Defendant Klingshirn contends that Mr. Wadkins fails to state a claim because the Fayette District Court's finding of probable cause at the preliminary hearing is preclusive. [R. 5 at 4-5.] Alternatively, she argues, Mr. Wadkins waived any objection to probable cause. Id. at 6. Defendant's Motion fails on both points.

1

First, Defendant's preclusion argument is foreclosed by precedent to the contrary.

a

“[I]ssues actually litigated in a state-court proceeding are entitled to preclusive effect in a subsequent federal § 1983 suit to the extent provided by the law of preclusion in the state where the judgment was rendered.” Donovan v. Thames, 105 F.3d 291, 293-94 (6th Cir. 1997) (citing Allen v. McCurry, 449 U.S. 90 (1980)); see also Haring v. Prosise, 462 U.S. 306, 313-14 (1983). “Kentucky courts recognize a rebuttable presumption of probable cause based on a preliminary- hearing finding or a grand-jury indictment.” Hoskins v. Knox Cnty., No. 6:17-CV-84-REW-HAI, 2020 WL 1442668, at *41 (E.D. Ky. Mar. 23, 2020); see also Craycroft v. Pippin, 245 S.W.3d 804, 806-07 (Ky. Ct. App. 2008) (“[A] prior finding of probable cause at a preliminary hearing merely raises a rebuttable presumption that probable cause exists in the defense of a malicious prosecution action.”). Thus, assuming probable cause was actually litigated in the preliminary hearing, the probable cause finding merely generates a presumption. Id. Such a presumption, if applicable, would not be grounds for 12(b)(6) dismissal.

Further, the Supreme Court has already “considered and rejected the argument that either a judge's finding of probable cause or ‘a grand jury indictment or preliminary examination' forecloses a Fourth Amendment claim arising from unlawful pretrial detention.” King v. Harwood, 852 F.3d 568, 588 (6th Cir. 2017) (quoting Manuel v. City of Joliet, 580 U.S. 357, 369 n.8 (2017)).

b

In any event, that presumption is inapposite here. Plaintiff Wadkins correctly points out that an unappealable judgment is not preclusive.
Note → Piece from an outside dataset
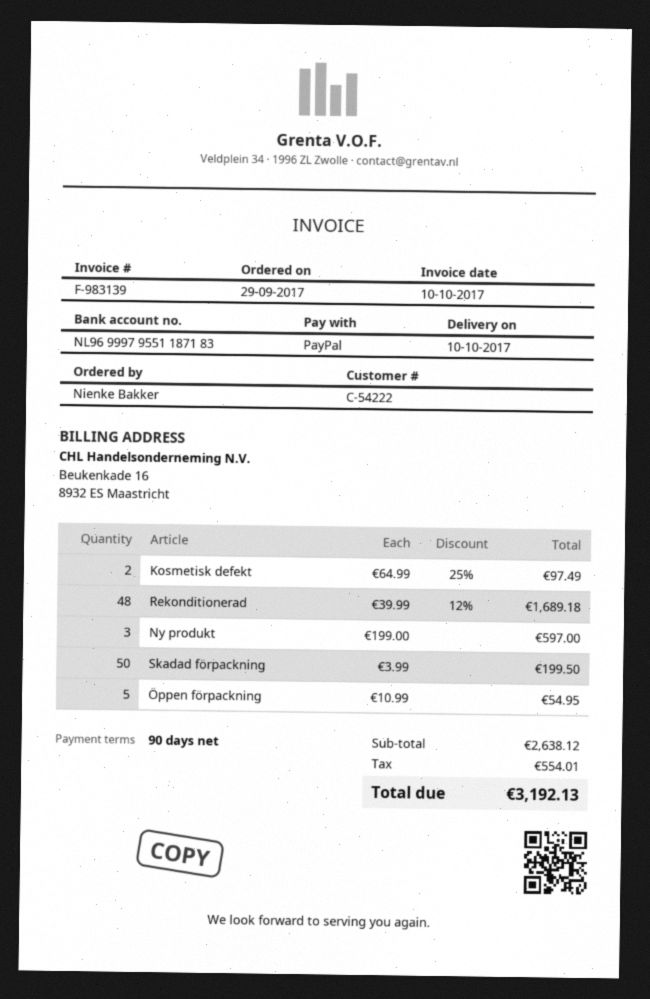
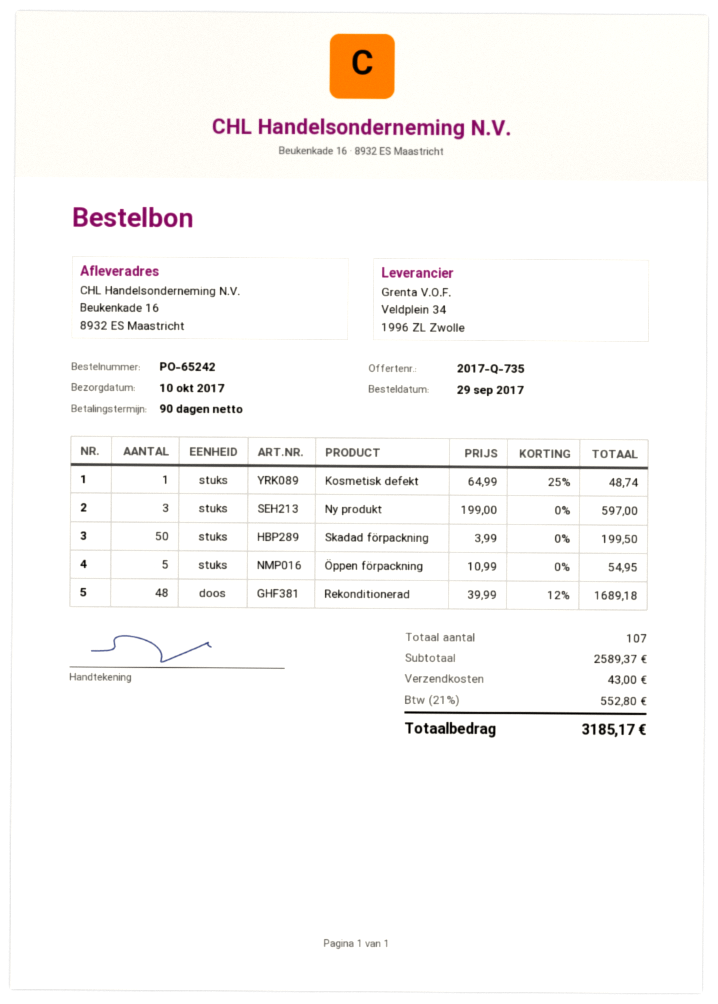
Kosmetisk defekt: 2 x 64.99 - 25% = 97.49 -> 1 x 64.99 - 25% = 48.74
subtotal: 2638.12 -> 2589.37
shipping: none -> 43.00
tax: 554.01 -> 552.80
total: 3192.13 -> 3185.17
According to Mr. Wadkins, he never had the chance to appeal the probable cause determination because he was not indicted or convicted. [R. 8 at 6-7.] Defendant does not contest this assertion, and the Court sees no reason to doubt it. See Flynt v. Commonwealth, 105 S.W.3d 415, 422 (Ky. 2003) (“[W]e have consistently found that traditional appellate review of allegations of error in felony cases constitute an adequate remedy[.]”); see also id. at 422 n.19 (collecting cases).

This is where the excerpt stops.